Your goal —
Give back the lines of the entries below exactly as written, from the first line to the line holding "43 L24 43 A10", both included, with the pictures omitted.

Records shown —
+-------+

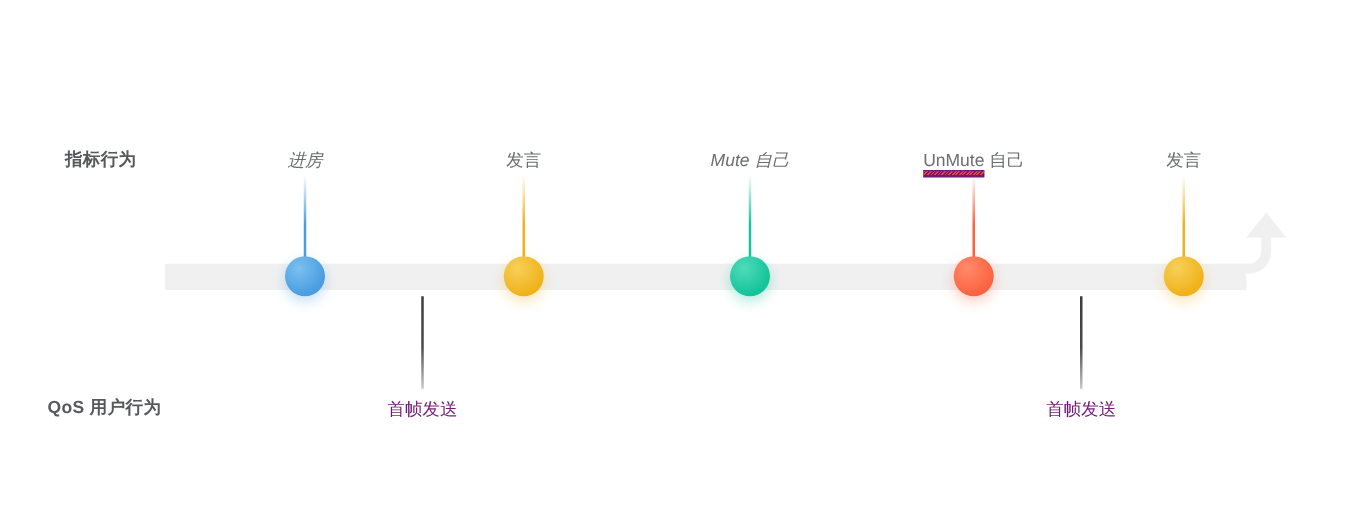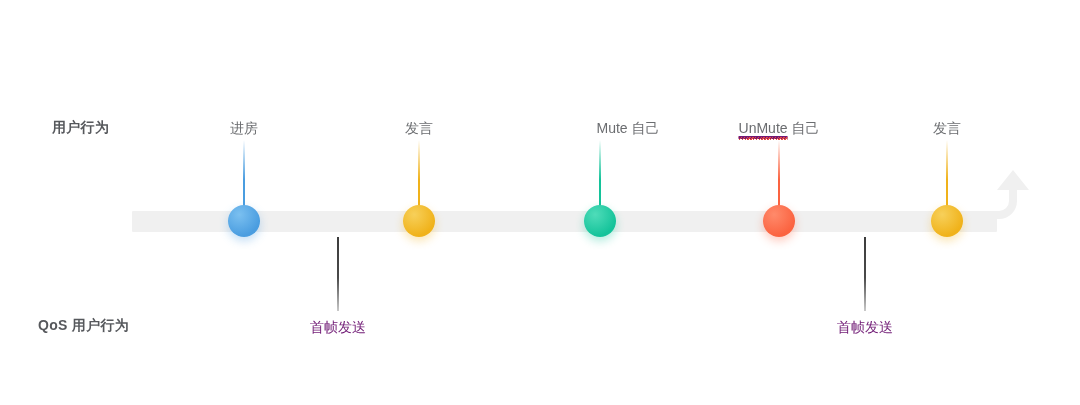--- a/index.html
+++ b/index.html
@@ -55,21 +55,21 @@
   .event-label {
     position: absolute;
     transform: translateX(-50%);
     top: 118px;
     font-size: 14px;
     color: #6b6d70;
     white-space: nowrap;
     line-height: 20px;
   }
   .event-label .misspelled {
-    border-bottom: 3px solid #701a75;
+    border-bottom: 6px solid #701a75;
     position: relative;
   }
   .event-label .misspelled::after {
     content: "";
     position: absolute;
     left: 0;
     right: 0;
     bottom: -4px;
     height: 3px;
     background-image:
@@ -113,40 +113,40 @@
     color: #701a75;
     white-space: nowrap;
     line-height: 20px;
   }
 </style>
 </head>
 <body>
 
 <div id="canvas">
 
-  <div class="row-label" id="user-behavior-label">用户行为</div>
+  <div class="row-label" id="user-behavior-label">指标行为</div>
 
   <div class="row-label" id="qos-behavior-label">QoS 用户行为</div>
 
   <div class="timeline-bar"></div>
 
   <div class="timeline-arrow">
     <svg width="60" height="66" viewBox="0 0 60 66" xmlns="http://www.w3.org/2000/svg">
       <path d="M0 43 L24 43 A10 10 0 0 0 34 33 L34 22 L22 22 L38 2 L54 22 L42 22 L42 33 A18 18 0 0 1 24 51 L0 51 Z" fill="#f0f0f0"></path>
     </svg>
   </div>
 
   <div id="events-layer">
-      <div class="event-label" style="left: 244px;">进房</div>
+      <div class="event-label" style="left: 244px; font-style: italic;">进房</div>
       <div class="event-stem" style="left: 244px; background: linear-gradient(rgba(255, 255, 255, 0) 0%, rgb(74, 157, 224) 55%, rgb(74, 157, 224) 100%);"></div>
       <div class="event-dot" style="left: 244px; background: radial-gradient(circle at 35% 30%, rgb(123, 192, 240) 0%, rgb(74, 157, 224) 70%); box-shadow: rgba(74, 157, 224, 0.333) 0px 4px 10px;"></div>
       <div class="event-label" style="left: 419px;">发言</div>
       <div class="event-stem" style="left: 419px; background: linear-gradient(rgba(255, 255, 255, 0) 0%, rgb(240, 178, 26) 55%, rgb(240, 178, 26) 100%);"></div>
       <div class="event-dot" style="left: 419px; background: radial-gradient(circle at 35% 30%, rgb(247, 208, 90) 0%, rgb(240, 178, 26) 70%); box-shadow: rgba(240, 178, 26, 0.333) 0px 4px 10px;"></div>
-      <div class="event-label" style="left: 628px;">Mute 自己</div>
+      <div class="event-label" style="left: 600px; font-style: italic;">Mute 自己</div>
       <div class="event-stem" style="left: 600px; background: linear-gradient(rgba(255, 255, 255, 0) 0%, rgb(20, 195, 154) 55%, rgb(20, 195, 154) 100%);"></div>
       <div class="event-dot" style="left: 600px; background: radial-gradient(circle at 35% 30%, rgb(79, 220, 185) 0%, rgb(20, 195, 154) 70%); box-shadow: rgba(20, 195, 154, 0.333) 0px 4px 10px;"></div>
       <div class="event-label" style="left: 779px;"><span class="misspelled">UnMute</span> 自己</div>
       <div class="event-stem" style="left: 779px; background: linear-gradient(rgba(255, 255, 255, 0) 0%, rgb(251, 99, 64) 55%, rgb(251, 99, 64) 100%);"></div>
       <div class="event-dot" style="left: 779px; background: radial-gradient(circle at 35% 30%, rgb(255, 138, 107) 0%, rgb(251, 99, 64) 70%); box-shadow: rgba(251, 99, 64, 0.333) 0px 4px 10px;"></div>
       <div class="event-label" style="left: 947px;">发言</div>
       <div class="event-stem" style="left: 947px; background: linear-gradient(rgba(255, 255, 255, 0) 0%, rgb(240, 178, 26) 55%, rgb(240, 178, 26) 100%);"></div>
       <div class="event-dot" style="left: 947px; background: radial-gradient(circle at 35% 30%, rgb(247, 208, 90) 0%, rgb(240, 178, 26) 70%); box-shadow: rgba(240, 178, 26, 0.333) 0px 4px 10px;"></div>
     </div>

+-------+

The answer —
--- a/index.html
+++ b/index.html
@@ -55,21 +55,21 @@
   .event-label {
     position: absolute;
     transform: translateX(-50%);
     top: 118px;
     font-size: 14px;
     color: #6b6d70;
     white-space: nowrap;
     line-height: 20px;
   }
   .event-label .misspelled {
-    border-bottom: 3px solid #701a75;
+    border-bottom: 6px solid #701a75;
     position: relative;
   }
   .event-label .misspelled::after {
     content: "";
     position: absolute;
     left: 0;
     right: 0;
     bottom: -4px;
     height: 3px;
     background-image:
@@ -113,40 +113,40 @@
     color: #701a75;
     white-space: nowrap;
     line-height: 20px;
   }
 </style>
 </head>
 <body>
 
 <div id="canvas">
 
-  <div class="row-label" id="user-behavior-label">用户行为</div>
+  <div class="row-label" id="user-behavior-label">指标行为</div>
 
   <div class="row-label" id="qos-behavior-label">QoS 用户行为</div>
 
   <div class="timeline-bar"></div>
 
   <div class="timeline-arrow">
     <svg width="60" height="66" viewBox="0 0 60 66" xmlns="http://www.w3.org/2000/svg">
       <path d="M0 43 L24 43 A10 10 0 0 0 34 33 L34 22 L22 22 L38 2 L54 22 L42 22 L42 33 A18 18 0 0 1 24 51 L0 51 Z" fill="#f0f0f0"></path>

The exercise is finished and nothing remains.